What is needed
Here is the task for the records below: repeat exactly the lines from the one with "font-weight: bold ->" to the one with "text: L2TP/Адрес ->", both included, and nothing else.

Data to use
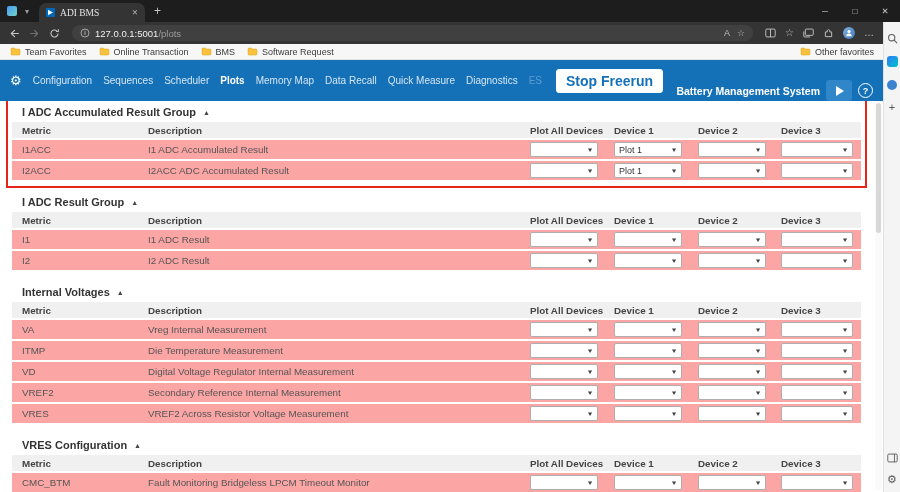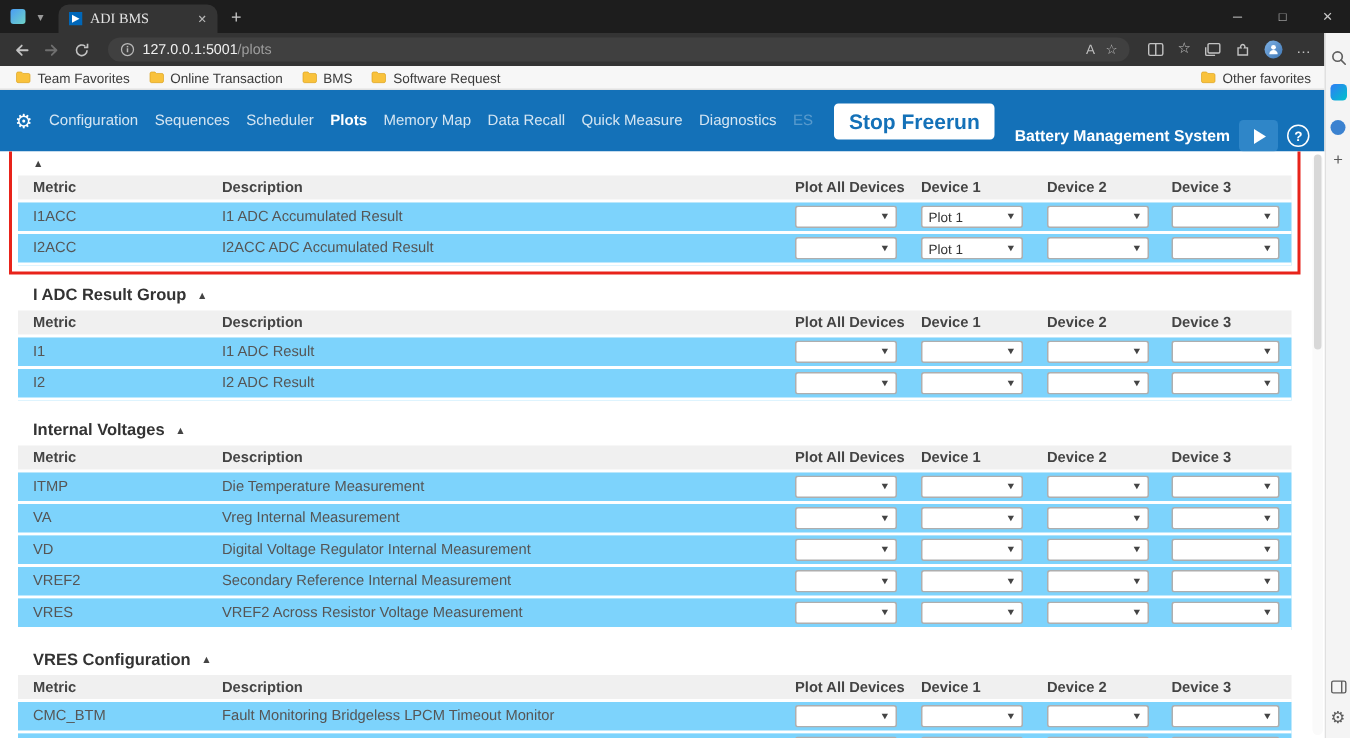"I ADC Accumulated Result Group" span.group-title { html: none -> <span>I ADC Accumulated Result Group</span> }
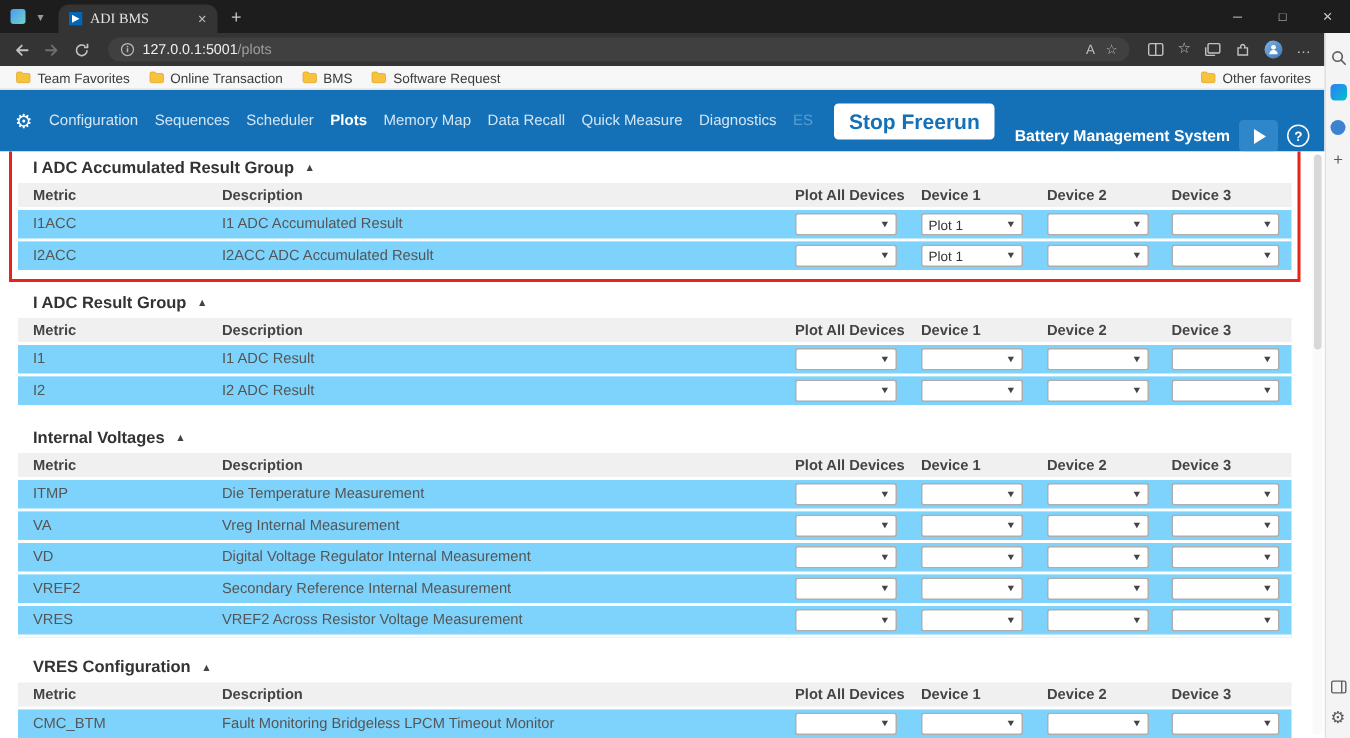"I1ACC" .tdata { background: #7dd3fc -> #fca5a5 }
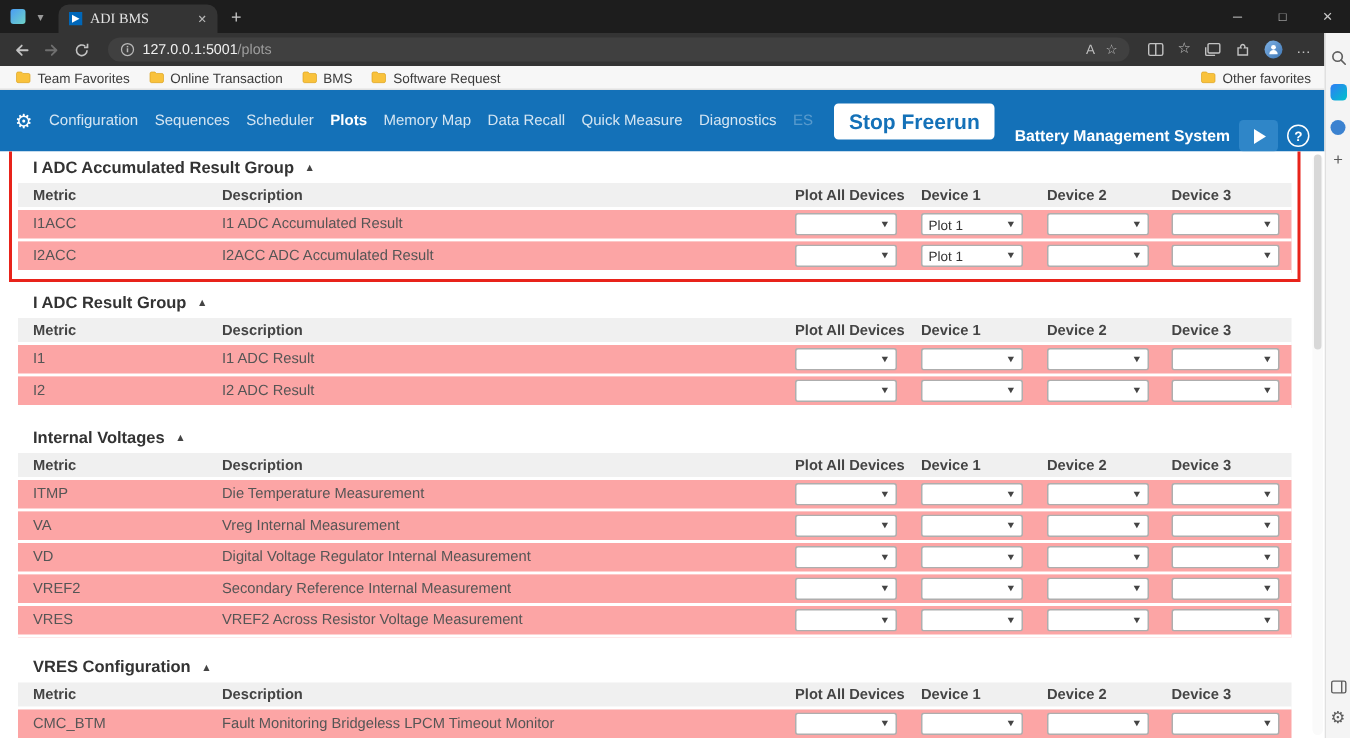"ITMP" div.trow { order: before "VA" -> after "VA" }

--

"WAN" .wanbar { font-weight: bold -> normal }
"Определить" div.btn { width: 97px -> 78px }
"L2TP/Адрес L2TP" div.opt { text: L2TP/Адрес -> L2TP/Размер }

--

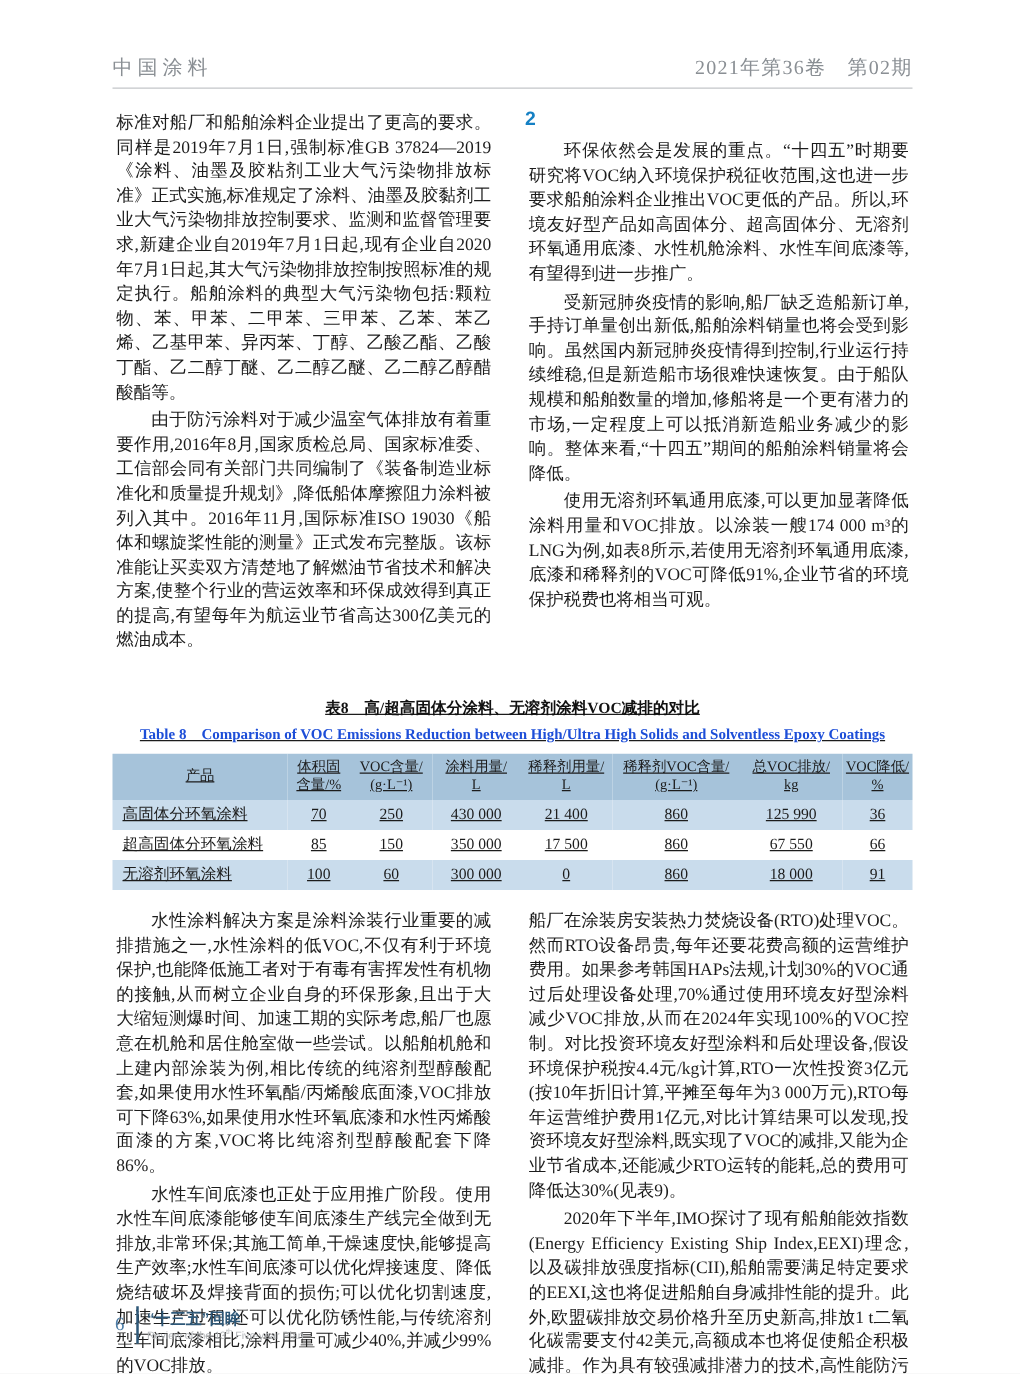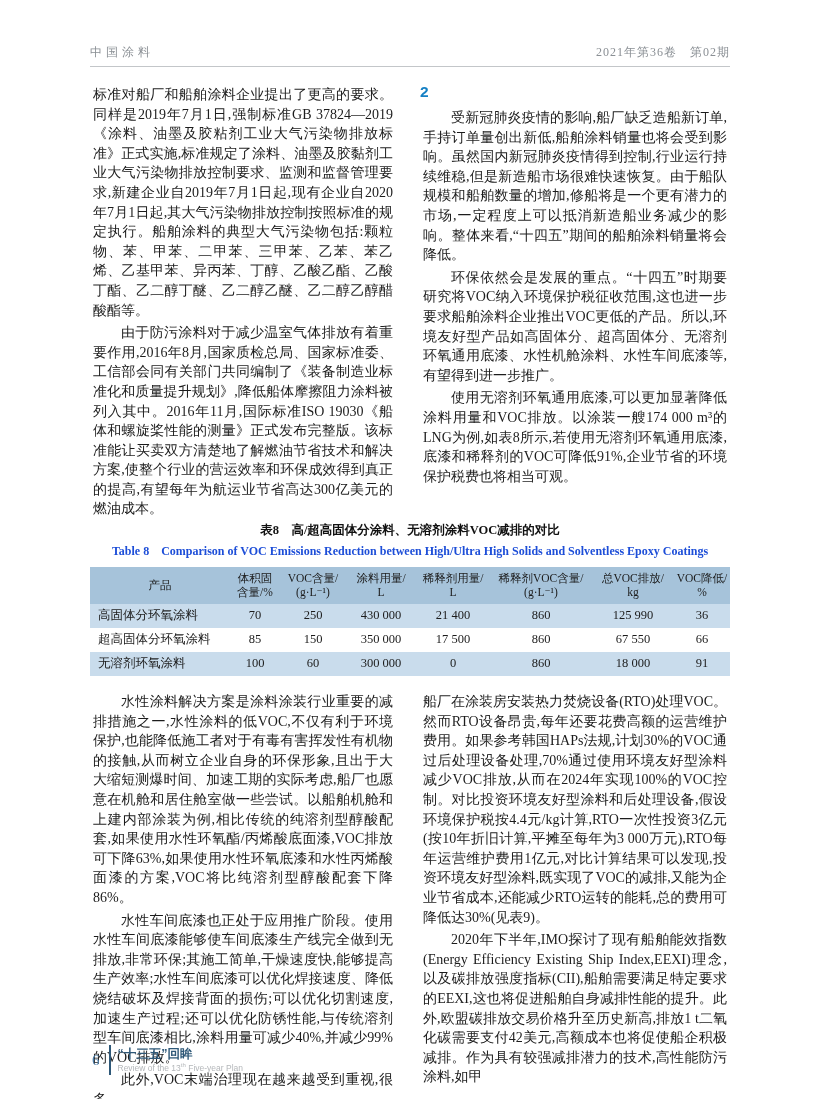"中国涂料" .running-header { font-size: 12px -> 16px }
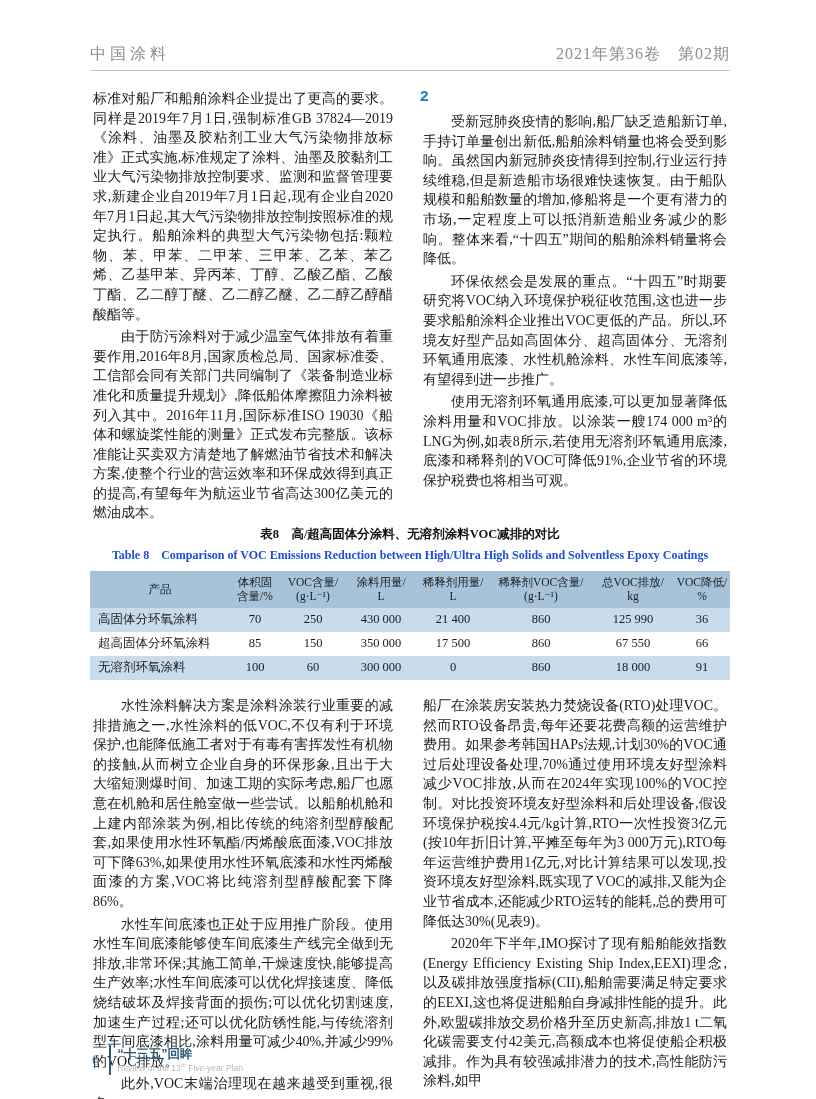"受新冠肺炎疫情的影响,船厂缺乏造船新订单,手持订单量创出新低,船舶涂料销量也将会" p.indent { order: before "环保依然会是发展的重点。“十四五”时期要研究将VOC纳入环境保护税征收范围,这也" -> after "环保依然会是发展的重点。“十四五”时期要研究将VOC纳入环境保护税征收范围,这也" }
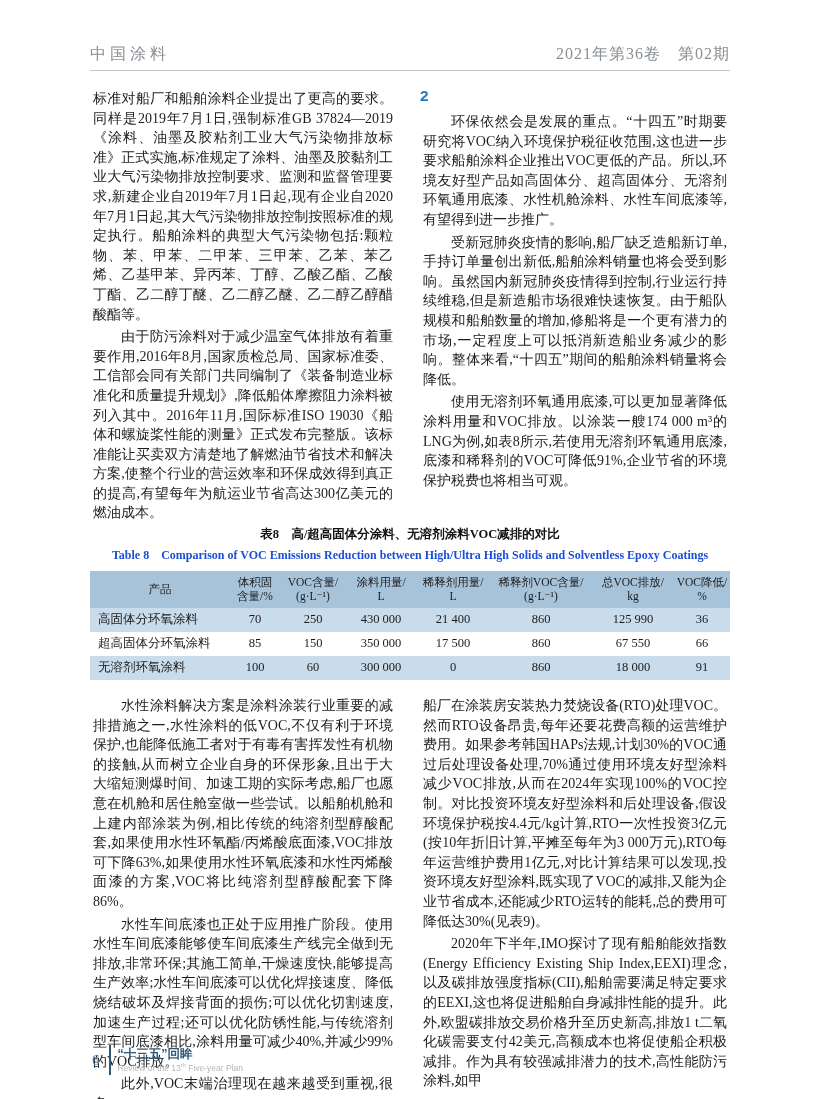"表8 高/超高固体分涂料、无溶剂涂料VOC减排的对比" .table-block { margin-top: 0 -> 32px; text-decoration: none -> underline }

Finished task
"WAN" .wanbar { font-weight: bold -> normal }
"Определить" div.btn { width: 97px -> 78px }
"L2TP/Адрес L2TP" div.opt { text: L2TP/Адрес -> L2TP/Размер }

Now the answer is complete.